Her position becomes clear when she writes, “Yes, pastors and elders have authority over the sheep. Husbands and wives have power over each other.”[13]  This is immediately followed by a false dichotomy created between love and authority, implying that if a relationship has an authority structure there can be no love.  That this is a false dichotomy can be seen in one’s relationship to Christ, which is one where there is both authority and love.

For Langberg, the traditional and biblical view of gender is the cause of some of the abuse in the world and in the church.  She writes,

“Abuse of power is a cancer in the body of Christ. How Christendom uses terminology regarding gender is sometimes an aspect of the disease. We need to let the light of a holy God expose us and our systems… We simply keep repeating theological words almost like a mantra: leader, head, submission, authority, God ordained . We need to drag into the light those things we cover with familiar and good words and test them to see whether our labels and our applications are of God.

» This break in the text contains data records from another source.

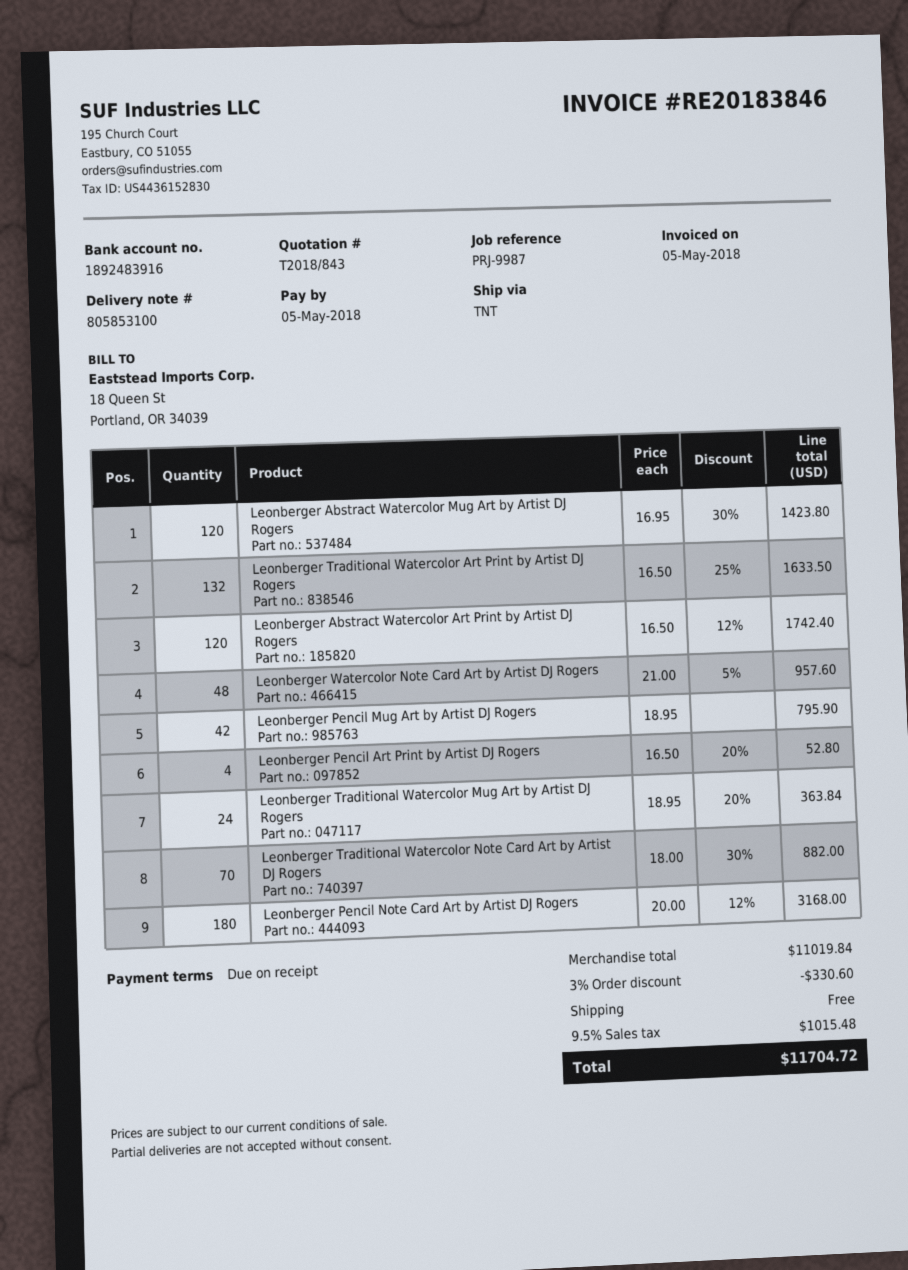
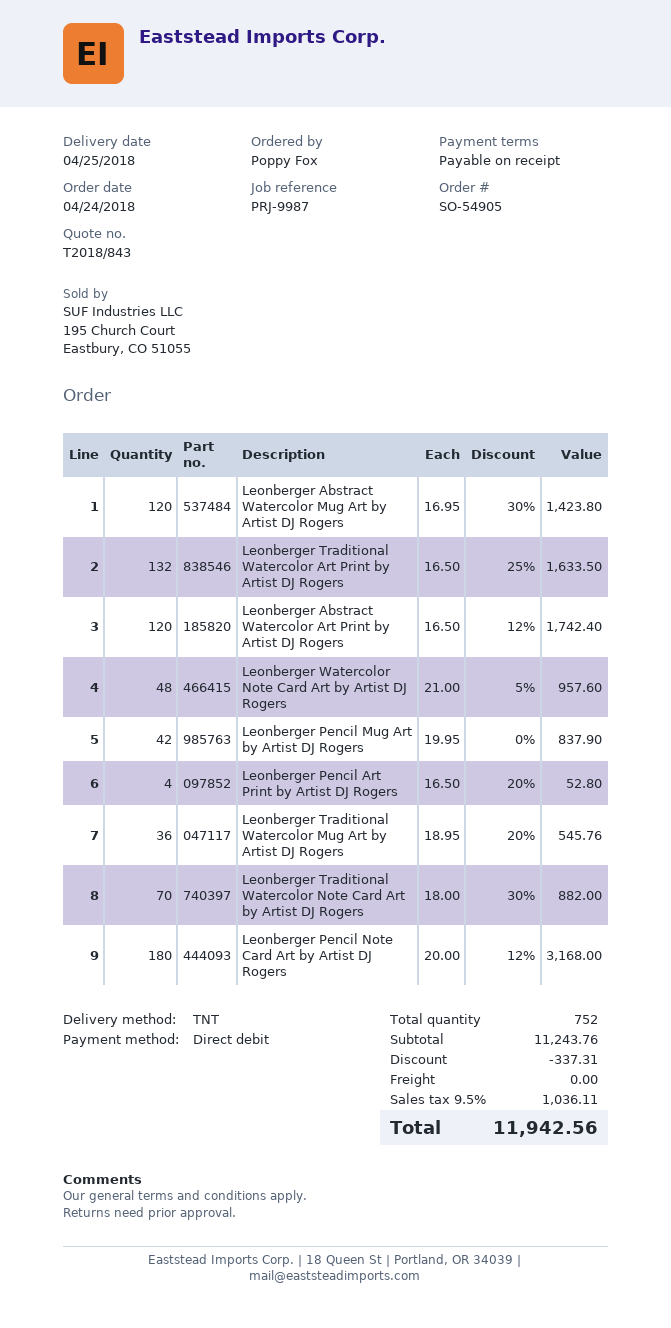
Leonberger Pencil Mug Art by Artist DJ Rogers: 42 x 18.95 = 795.90 -> 42 x 19.95 = 837.90
Leonberger Traditional Watercolor Mug Art by Artist DJ Rogers: 24 x 18.95 - 20% = 363.84 -> 36 x 18.95 - 20% = 545.76
subtotal: 11019.84 -> 11243.76
discount: 330.60 -> 337.31
tax: 9.5% = 1015.48 -> 9.5% = 1036.11
total: 11704.72 -> 11942.56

Many are not.”[14]

Again she writes, “Sadly, authoritarian treatment of females (and all church members) is often supported using the concept of headship.”[15]  The question, however, is this: Does abuse of authority invalidate its proper use? Do examples of people abusing headship mean that headship as a whole must go?  This is one of the strategies used in Critical Theory to undermine authority.  Abuse of authority in some situations means the entire system must go.  The traditional view of gender, however, rooted in Scripture, was given by God for the good of both men and women.

Truth Dependent on One’s Intersectional Class

Langberg undermines the traditional view of gender and more particularly femininity, not on the basis of Scripture, but on the basis of intersectional perspective: “Much has been said throughout the centuries about what it means to be female. Men have said most of it. Women have been labeled the weaker sex, the second sex, the subordinate sex, and the devil’s gateway.”[16]  Not all of these titles are the same, but the first is the clear teaching of 1 Peter 3:7.  The thing important to see for the purposes of this article is that the gender of those who taught on the differences between men and women is significant for determining whether or not it is true.  Note: “Men have said most of it…”  This is a very clear example of a postmodern view of epistemology.  There is a prejudice against the perspective of men as they speak to the nature of women. 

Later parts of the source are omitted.